- **HOW TO COMPLETE THIS TASK**
Extract exactly and only the lines of the data below, starting at the line with "Moule Lambeth cake" and stopping after the final line.

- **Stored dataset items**
********
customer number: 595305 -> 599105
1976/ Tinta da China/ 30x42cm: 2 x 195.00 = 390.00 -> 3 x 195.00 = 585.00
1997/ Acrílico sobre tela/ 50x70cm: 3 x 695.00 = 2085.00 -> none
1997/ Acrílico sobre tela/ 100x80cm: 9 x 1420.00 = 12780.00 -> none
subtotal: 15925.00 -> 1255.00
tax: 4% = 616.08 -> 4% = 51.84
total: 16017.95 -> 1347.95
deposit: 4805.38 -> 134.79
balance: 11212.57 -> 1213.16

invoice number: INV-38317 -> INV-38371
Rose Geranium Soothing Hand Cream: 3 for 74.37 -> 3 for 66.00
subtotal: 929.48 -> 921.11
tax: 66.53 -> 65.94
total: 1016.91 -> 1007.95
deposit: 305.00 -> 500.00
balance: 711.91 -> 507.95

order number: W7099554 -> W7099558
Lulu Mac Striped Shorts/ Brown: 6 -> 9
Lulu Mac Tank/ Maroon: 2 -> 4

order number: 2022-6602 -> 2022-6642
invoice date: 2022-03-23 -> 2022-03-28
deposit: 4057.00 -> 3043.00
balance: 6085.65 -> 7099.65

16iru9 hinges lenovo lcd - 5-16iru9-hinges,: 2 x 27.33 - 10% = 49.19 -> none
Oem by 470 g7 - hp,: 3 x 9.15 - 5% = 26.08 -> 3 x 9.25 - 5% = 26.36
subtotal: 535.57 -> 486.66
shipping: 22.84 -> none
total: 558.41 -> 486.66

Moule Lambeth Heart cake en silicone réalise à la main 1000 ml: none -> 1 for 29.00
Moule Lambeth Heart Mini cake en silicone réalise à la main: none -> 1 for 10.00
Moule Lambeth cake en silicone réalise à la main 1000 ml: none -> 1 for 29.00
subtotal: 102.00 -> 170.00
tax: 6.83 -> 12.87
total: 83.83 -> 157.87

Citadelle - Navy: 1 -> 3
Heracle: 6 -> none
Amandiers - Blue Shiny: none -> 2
********
- **OUTPUT FOR THIS TASK**
Moule Lambeth cake en silicone réalise à la main 1000 ml: none -> 1 for 29.00
subtotal: 102.00 -> 170.00
tax: 6.83 -> 12.87
total: 83.83 -> 157.87

Citadelle - Navy: 1 -> 3
Heracle: 6 -> none
Amandiers - Blue Shiny: none -> 2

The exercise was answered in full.